Randall Buford: “Yes ma’am. It was always like this when I left the house. It’s all there ever was.”
Shay McAlister: Did you call for help?
Randall Buford: “No, mom. I grabbed his phone and wallet and left. I went back to the street and after a couple of weeks I was caught.”
Randall said he never denied the murder, confessing to police what he did and how he did it the day he was found.
Now that he’s been charged with murder, he wants a chance to explain himself. The chance, he believes, will present itself in the courtroom.
Randall represents himself in court. He said he plans to use Kentucky’s self-defense law to defend himself against murder charges.
“If I did something wrong according to the law, then okay, I deserve to be punished,” he said. “The law says I didn’t do it, the law says I acted in self-defense.”
The law states: “The use of deadly physical force … is justified … when the accused believes that such force is necessary to protect … from sexual intercourse coerced by force or threat.”
Ultimately, the jury must decide whether this applies to Randall’s case.
“There were times when I felt like I regretted it, but at the same time I knew that if I hadn’t been there for him, this would never have happened,” he said. “I was forced to develop a relationship with him that should never have been.”
state response
Randall believes that the state of Kentucky let him down more than once, but especially as a child. A child who was put into the system and then given into the hands of a predator and left there.
The Cabinet of Health and Family Services is responsible for overseeing public and private organizations that care for foster children.
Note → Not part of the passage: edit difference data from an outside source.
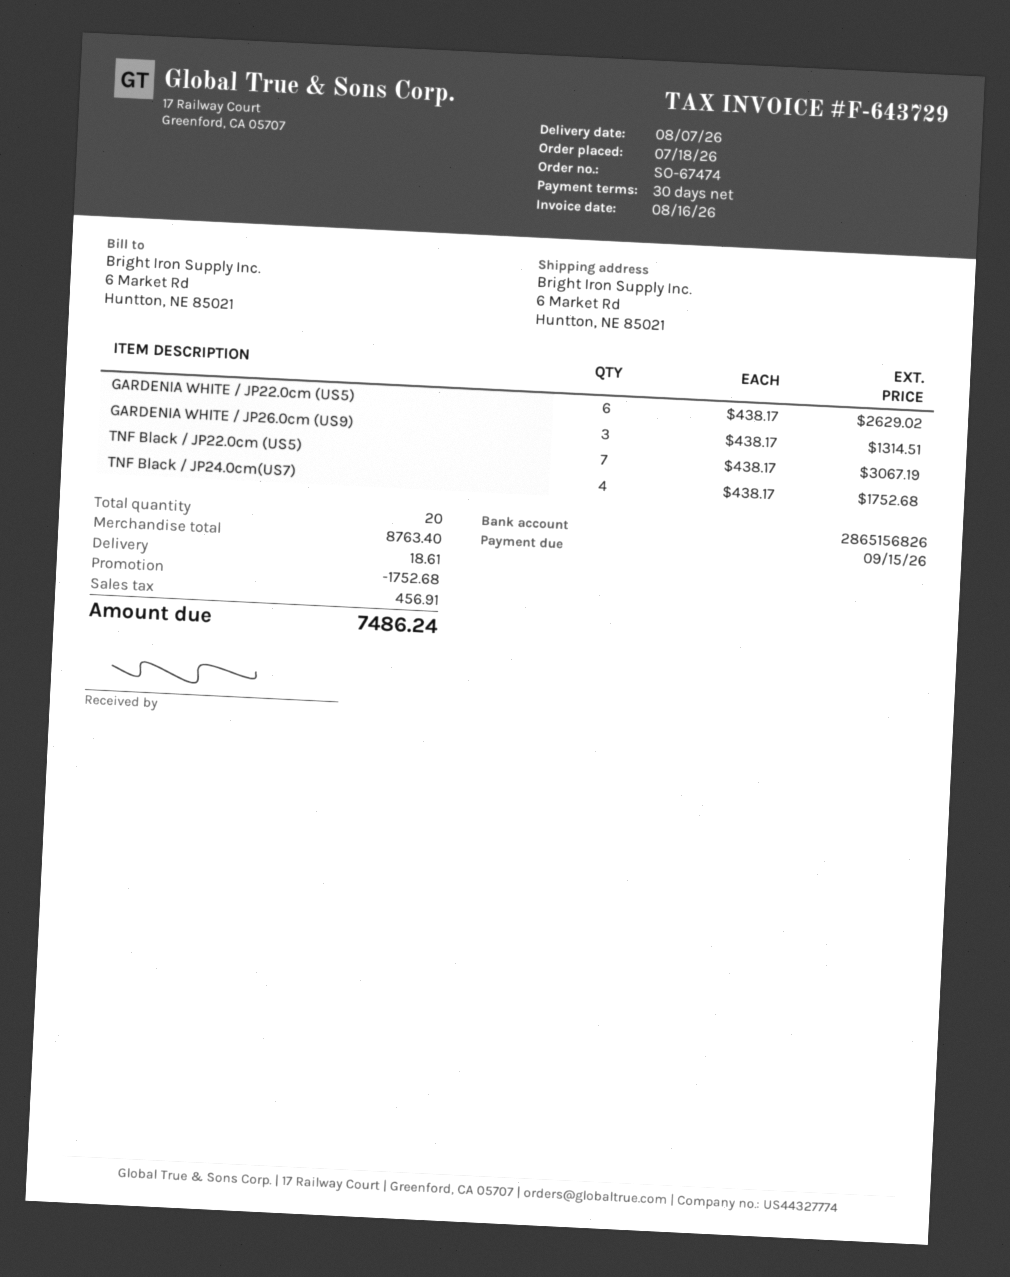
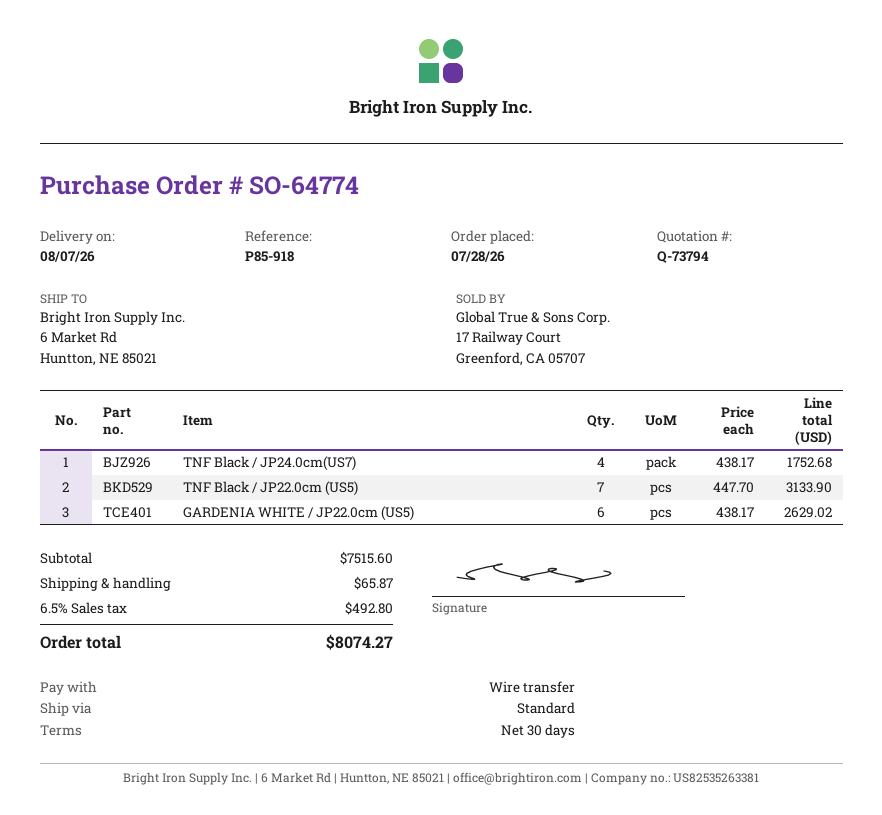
order number: SO-67474 -> SO-64774
order date: 2026-07-18 -> 2026-07-28
GARDENIA WHITE / JP26.0cm (US9): 3 x 438.17 = 1314.51 -> none
TNF Black / JP22.0cm (US5): 7 x 438.17 = 3067.19 -> 7 x 447.70 = 3133.90
subtotal: 8763.40 -> 7515.60
discount: 1752.68 -> none
shipping: 18.61 -> 65.87
tax: 456.91 -> 492.80
total: 7486.24 -> 8074.27

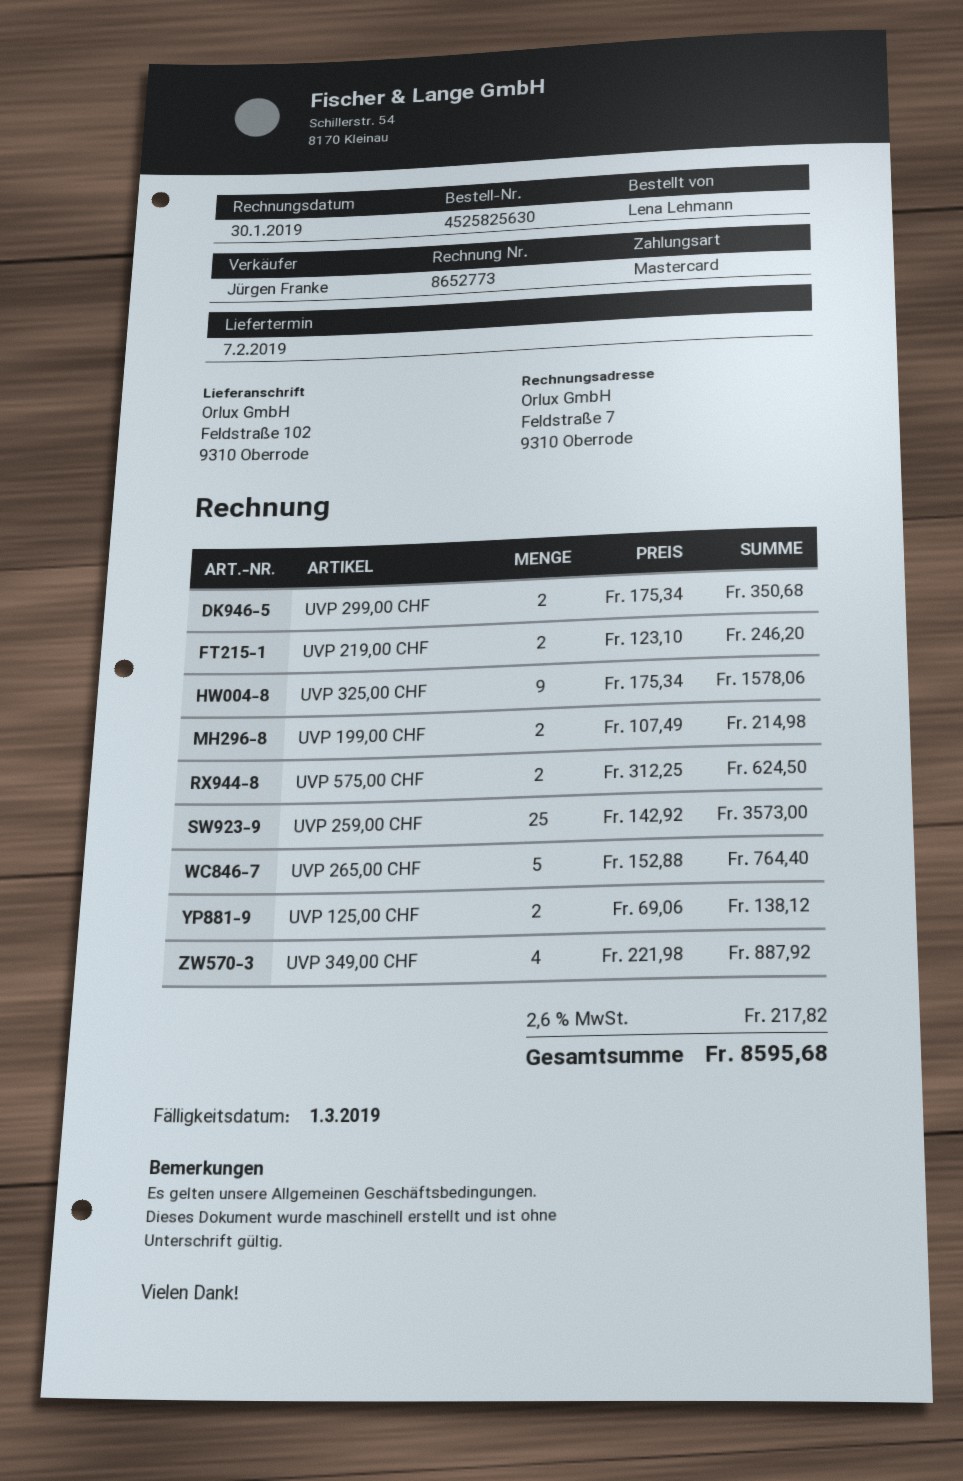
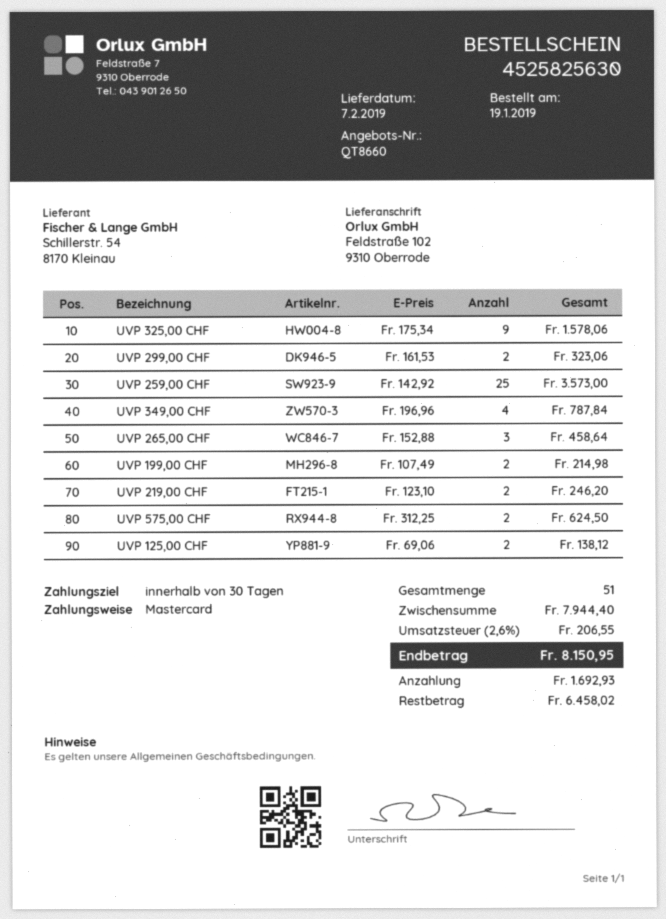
UVP 299,00 CHF: 2 x 175.34 = 350.68 -> 2 x 161.53 = 323.06
UVP 265,00 CHF: 5 x 152.88 = 764.40 -> 3 x 152.88 = 458.64
UVP 349,00 CHF: 4 x 221.98 = 887.92 -> 4 x 196.96 = 787.84
tax: 2.6% = 217.82 -> 2.6% = 206.55
total: 8595.68 -> 8150.95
WHAS11 contacted a state agency to find out how Randall’s case fell through… how a child was forced to live with a man convicted of sexually abusing him. The Cabinet of Ministers did not directly answer the question, but provided a statement stating, in part:
While we cannot predict every possible outcome, Kentucky has made great strides in ensuring the safety and stability of all children and adolescents in care outside the home. The Department of Public Services and many of our private partners have implemented a SAFE homeschooling process and all adoption agencies are required to complete a background check using the National Background Check Program (NBCP).
The National Background Verification Program helps ensure that all required background checks are completed for each family member, including state criminal records, FBI criminal history, sex offender registry, child abuse and neglect history, and out-of-state background checks if required.
With the introduction of SAFE home research and rigorous background checks, the foster parent and/or foster parent approval process and ongoing evaluation throughout the life of the case help to better ensure the safety and stability of children in care outside the home.
No date has been set for Randall’s trial, but his next court appearance is July 25.